*GOAL OF THE EXERCISE*
Please return only the lines from the one showing "探岳X 四驱尊崇智联版 | 市场指导价: 195800 -> 295800" to the end of the entries, keeping both ends and dropping every picture.

(Structured diff data)

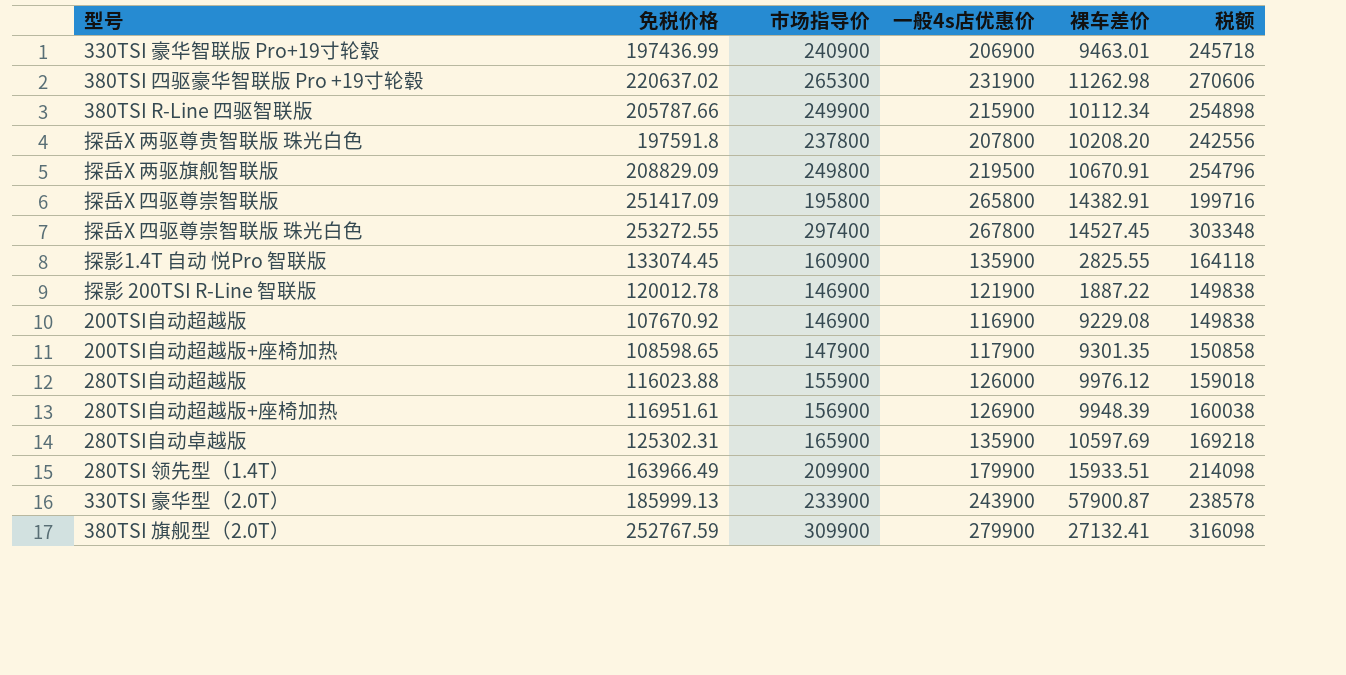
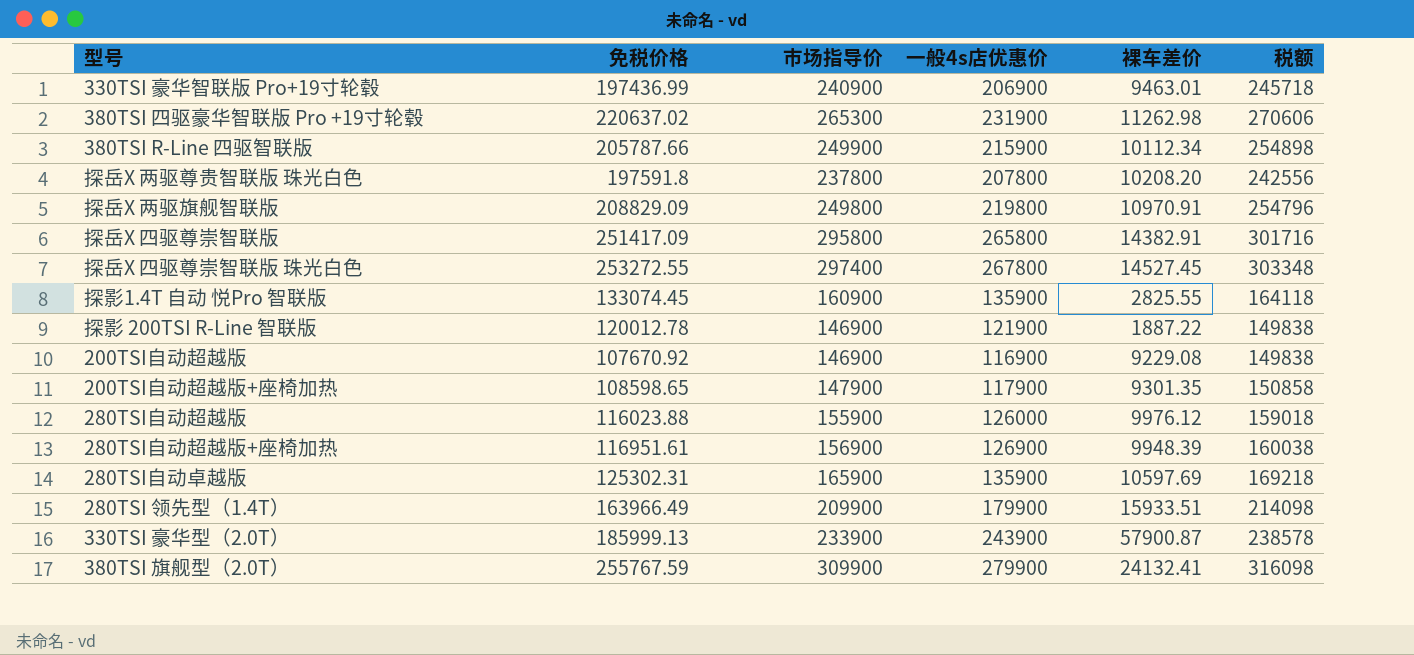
探岳X 两驱旗舰智联版 | 一般4s店优惠价: 219500 -> 219800
探岳X 两驱旗舰智联版 | 裸车差价: 10670.91 -> 10970.91
探岳X 四驱尊崇智联版 | 市场指导价: 195800 -> 295800
探岳X 四驱尊崇智联版 | 税额: 199716 -> 301716
380TSI 旗舰型（2.0T） | 免税价格: 252767.59 -> 255767.59
380TSI 旗舰型（2.0T） | 裸车差价: 27132.41 -> 24132.41

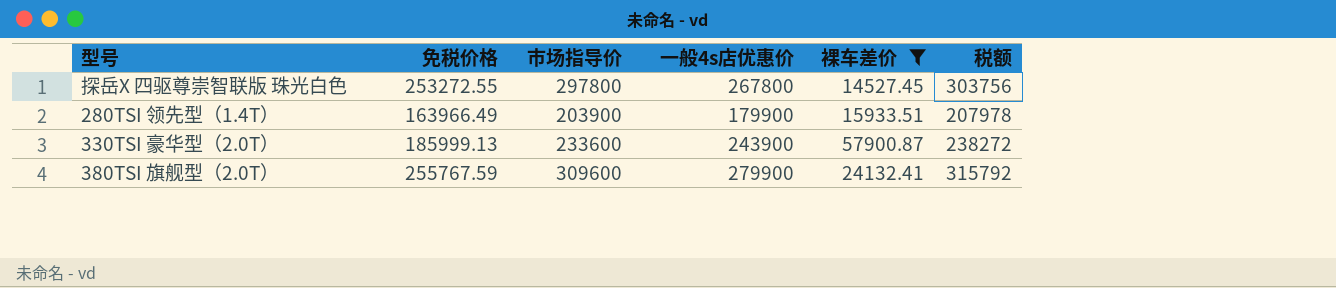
filter: none -> 裸车差价 >= 14527.45
探岳X 四驱尊崇智联版 珠光白色 | 市场指导价: 297400 -> 297800
探岳X 四驱尊崇智联版 珠光白色 | 税额: 303348 -> 303756
280TSI 领先型（1.4T） | 市场指导价: 209900 -> 203900
280TSI 领先型（1.4T） | 税额: 214098 -> 207978
330TSI 豪华型（2.0T） | 市场指导价: 233900 -> 233600
330TSI 豪华型（2.0T） | 税额: 238578 -> 238272
380TSI 旗舰型（2.0T） | 市场指导价: 309900 -> 309600
380TSI 旗舰型（2.0T） | 税额: 316098 -> 315792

*WRITTEN RESPONSE*
探岳X 四驱尊崇智联版 | 市场指导价: 195800 -> 295800
探岳X 四驱尊崇智联版 | 税额: 199716 -> 301716
380TSI 旗舰型（2.0T） | 免税价格: 252767.59 -> 255767.59
380TSI 旗舰型（2.0T） | 裸车差价: 27132.41 -> 24132.41

filter: none -> 裸车差价 >= 14527.45
探岳X 四驱尊崇智联版 珠光白色 | 市场指导价: 297400 -> 297800
探岳X 四驱尊崇智联版 珠光白色 | 税额: 303348 -> 303756
280TSI 领先型（1.4T） | 市场指导价: 209900 -> 203900
280TSI 领先型（1.4T） | 税额: 214098 -> 207978
330TSI 豪华型（2.0T） | 市场指导价: 233900 -> 233600
330TSI 豪华型（2.0T） | 税额: 238578 -> 238272
380TSI 旗舰型（2.0T） | 市场指导价: 309900 -> 309600
380TSI 旗舰型（2.0T） | 税额: 316098 -> 315792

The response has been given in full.